Could you repeat the records below exactly, leaving out any pictures?

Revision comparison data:
====================

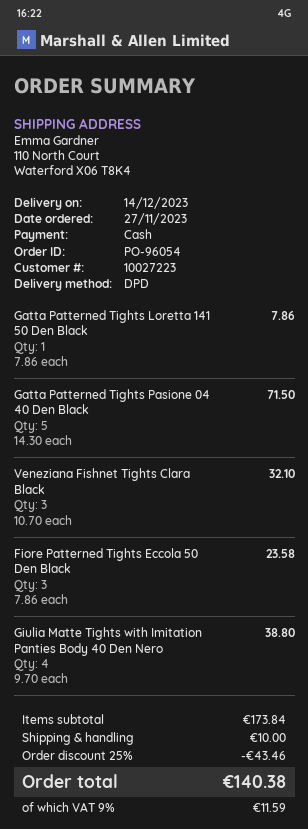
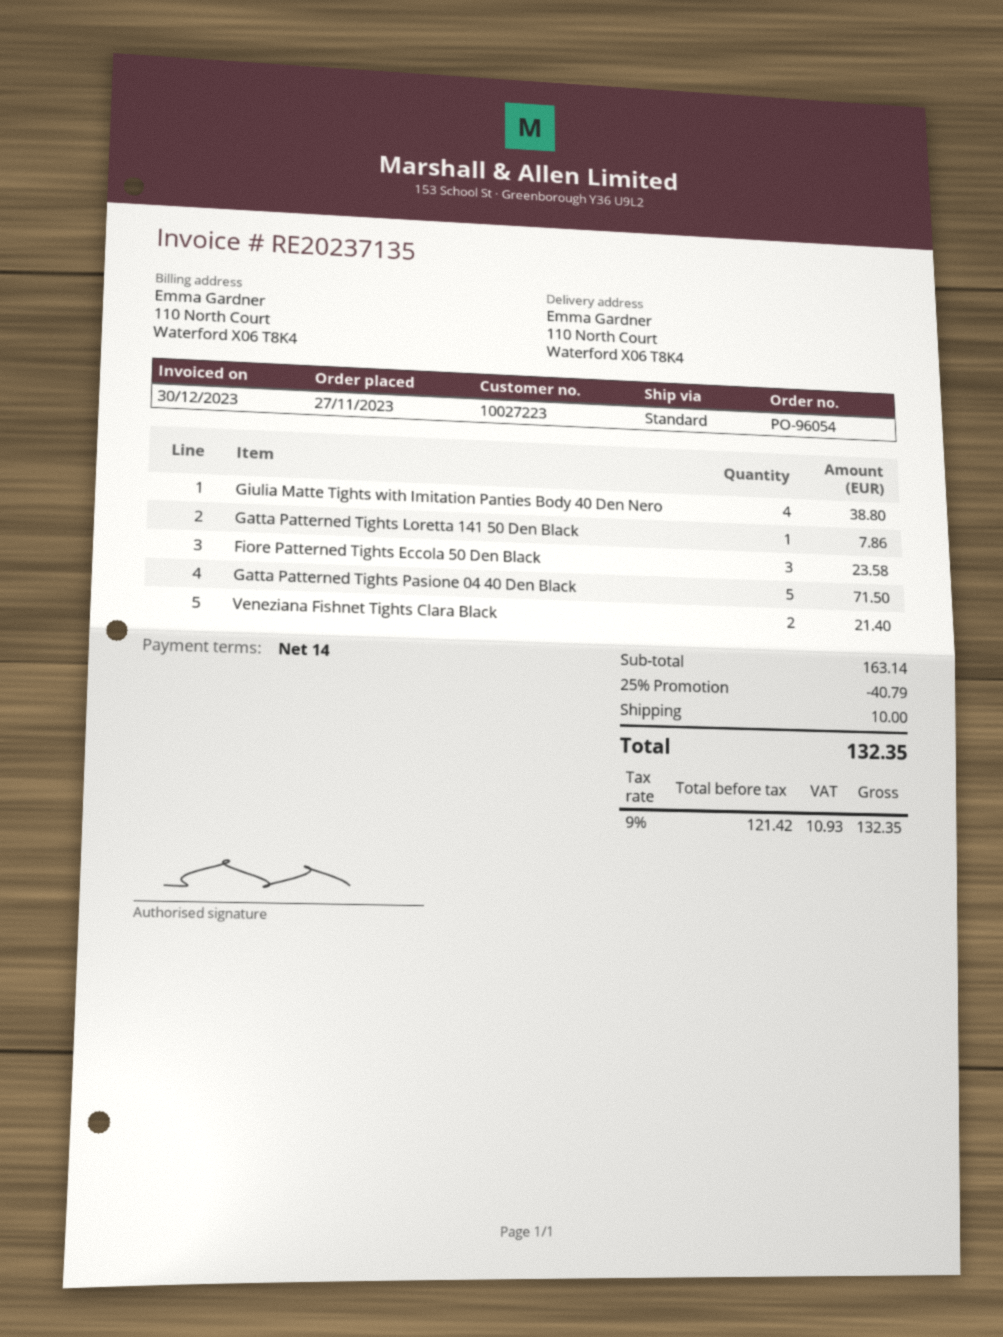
shipping method: DPD -> standard
Veneziana Fishnet Tights Clara Black: 3 for 32.10 -> 2 for 21.40
subtotal: 173.84 -> 163.14
discount: 25% = 43.46 -> 25% = 40.79
tax: 9% = 11.59 -> 9% = 10.93
total: 140.38 -> 132.35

====================

Exercise output:
shipping method: DPD -> standard
Veneziana Fishnet Tights Clara Black: 3 for 32.10 -> 2 for 21.40
subtotal: 173.84 -> 163.14
discount: 25% = 43.46 -> 25% = 40.79
tax: 9% = 11.59 -> 9% = 10.93
total: 140.38 -> 132.35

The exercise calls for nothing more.